_EXERCISE_. Of the entries below, copy only those lines that contain the word "subtotal".
________
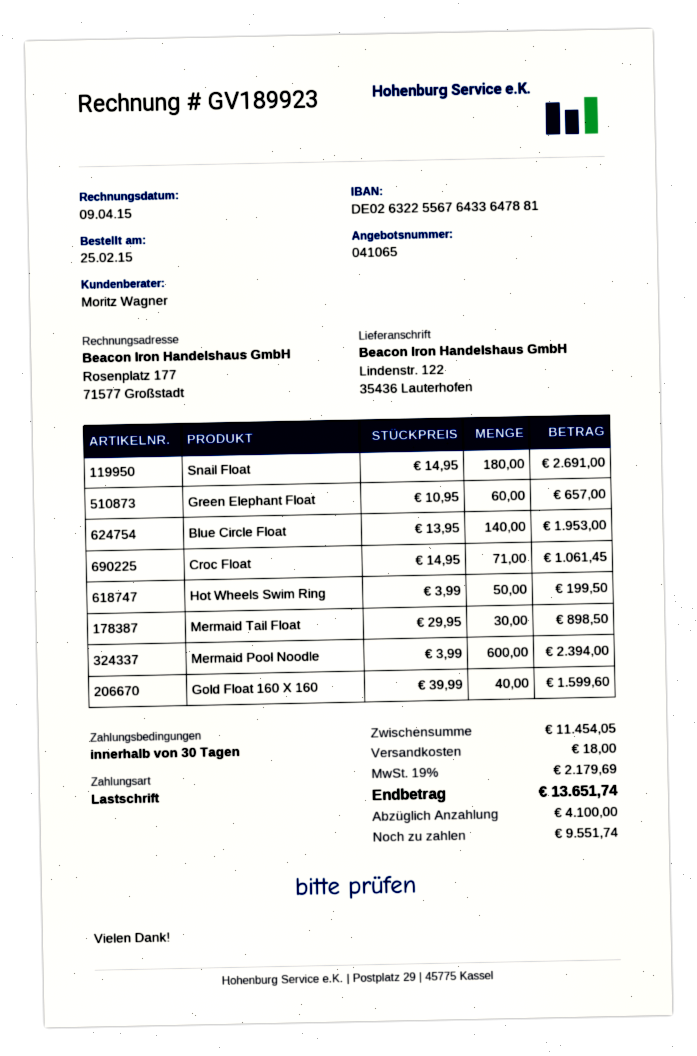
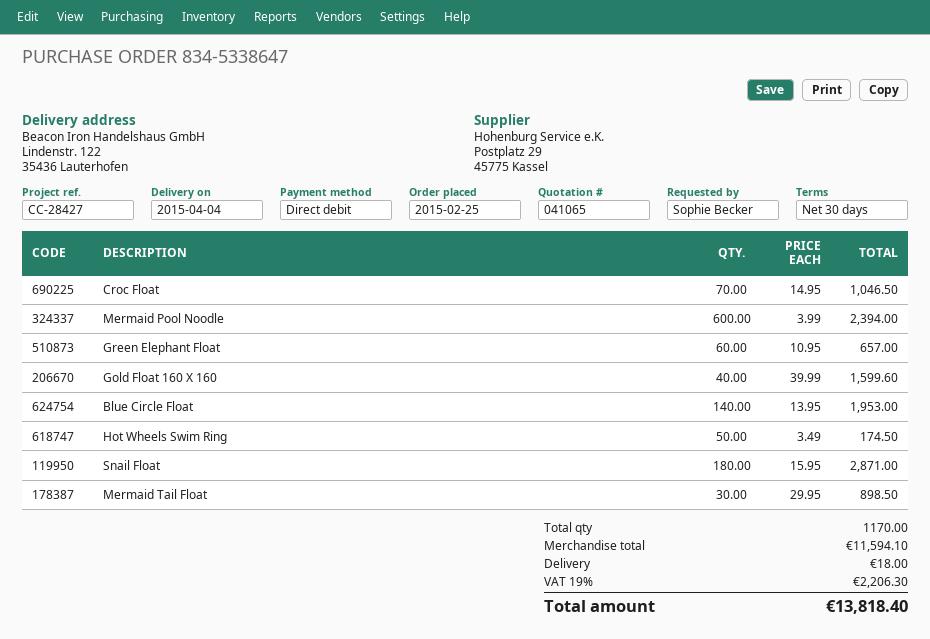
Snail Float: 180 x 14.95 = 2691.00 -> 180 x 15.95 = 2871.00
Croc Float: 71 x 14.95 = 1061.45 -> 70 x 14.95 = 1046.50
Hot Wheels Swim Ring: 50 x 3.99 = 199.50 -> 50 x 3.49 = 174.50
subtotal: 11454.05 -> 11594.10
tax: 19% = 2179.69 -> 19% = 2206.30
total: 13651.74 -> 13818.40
________
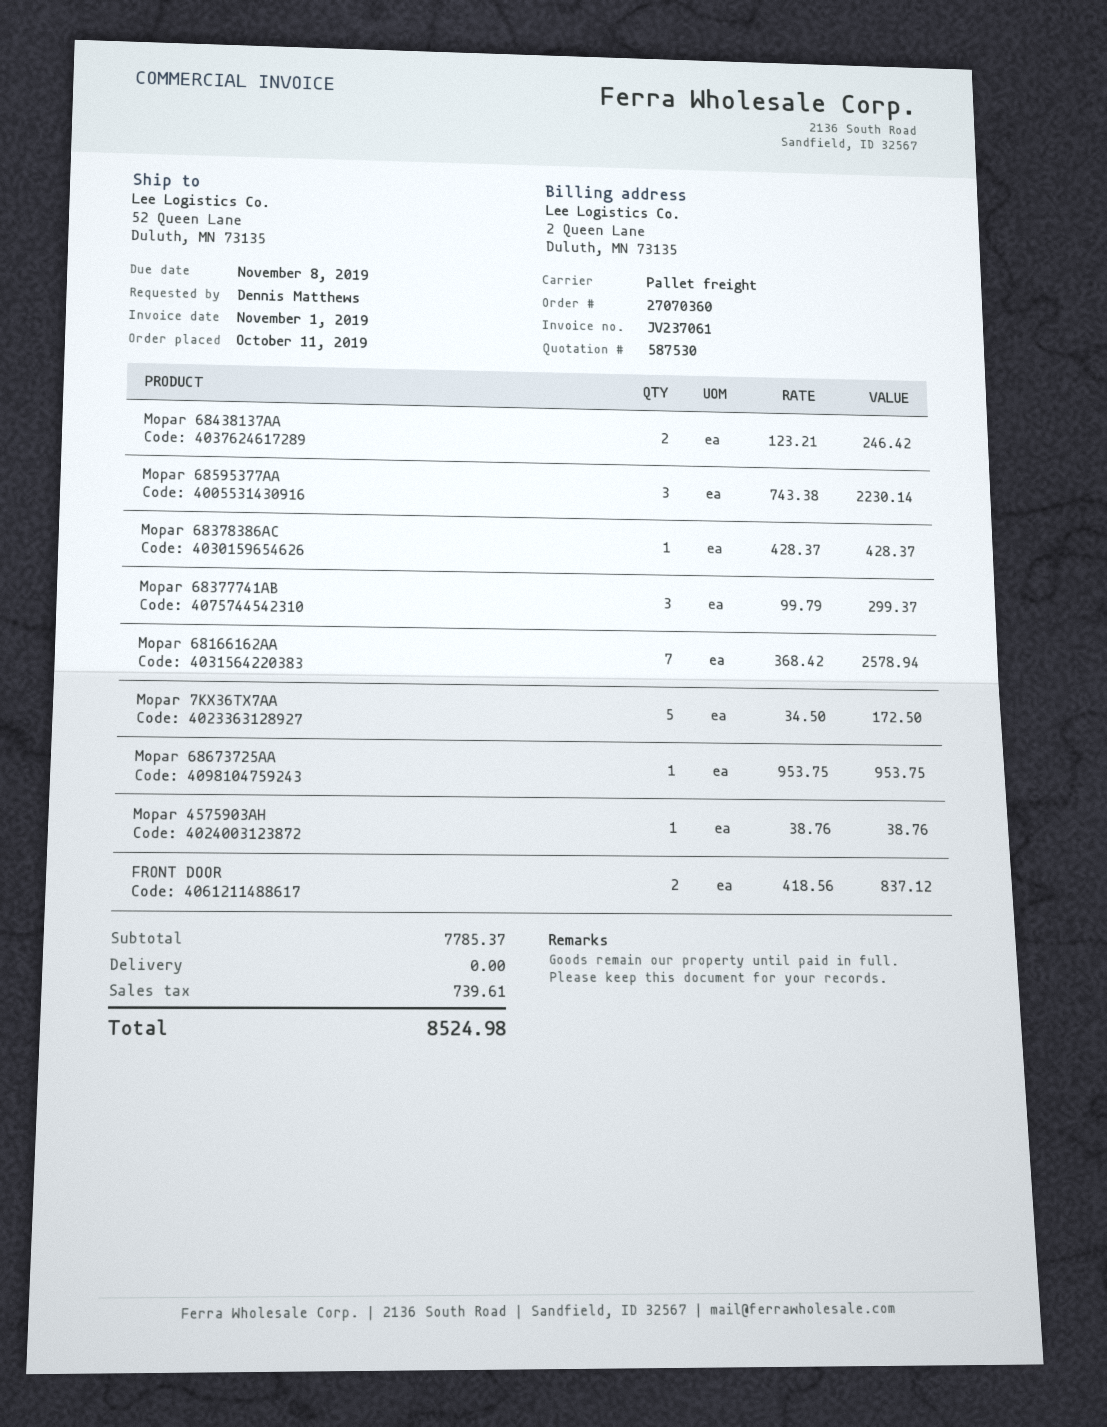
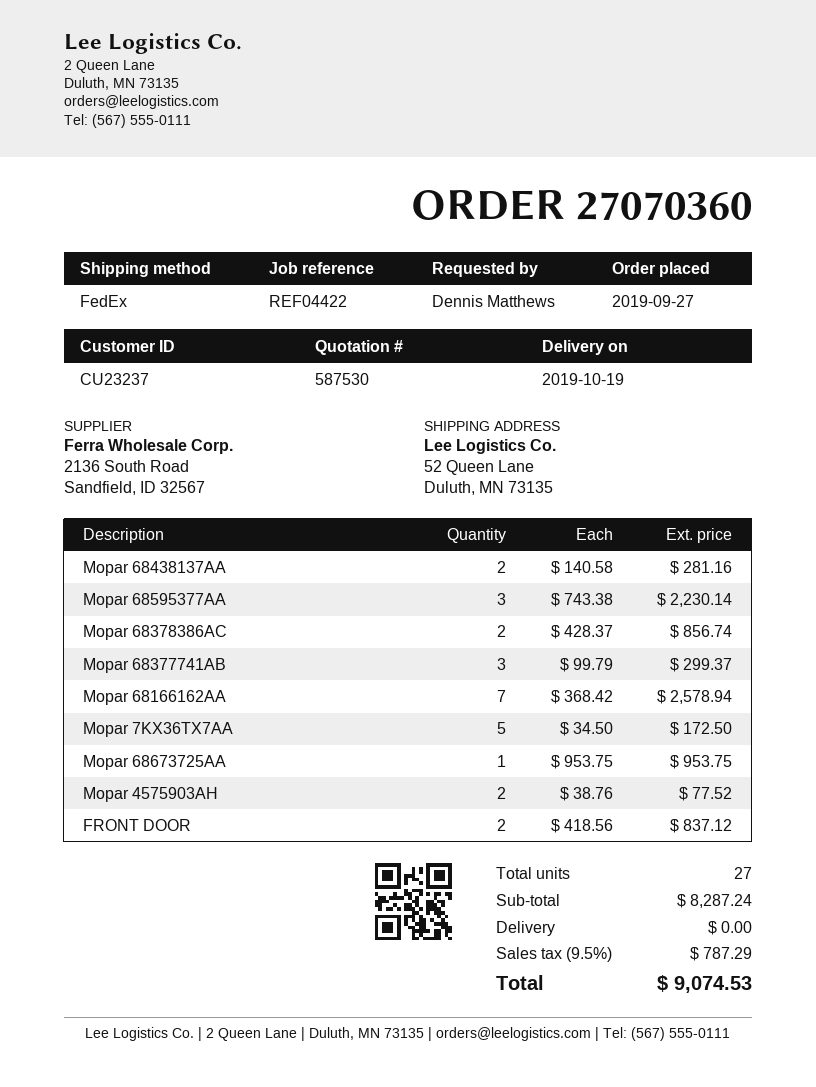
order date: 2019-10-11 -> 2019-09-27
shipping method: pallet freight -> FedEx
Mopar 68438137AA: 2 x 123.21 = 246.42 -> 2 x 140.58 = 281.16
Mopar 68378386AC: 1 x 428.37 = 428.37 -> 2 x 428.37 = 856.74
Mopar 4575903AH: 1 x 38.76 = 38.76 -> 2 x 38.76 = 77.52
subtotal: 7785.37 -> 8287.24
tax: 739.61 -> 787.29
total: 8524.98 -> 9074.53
________
_ANSWER SECTION_.
subtotal: 11454.05 -> 11594.10
subtotal: 7785.37 -> 8287.24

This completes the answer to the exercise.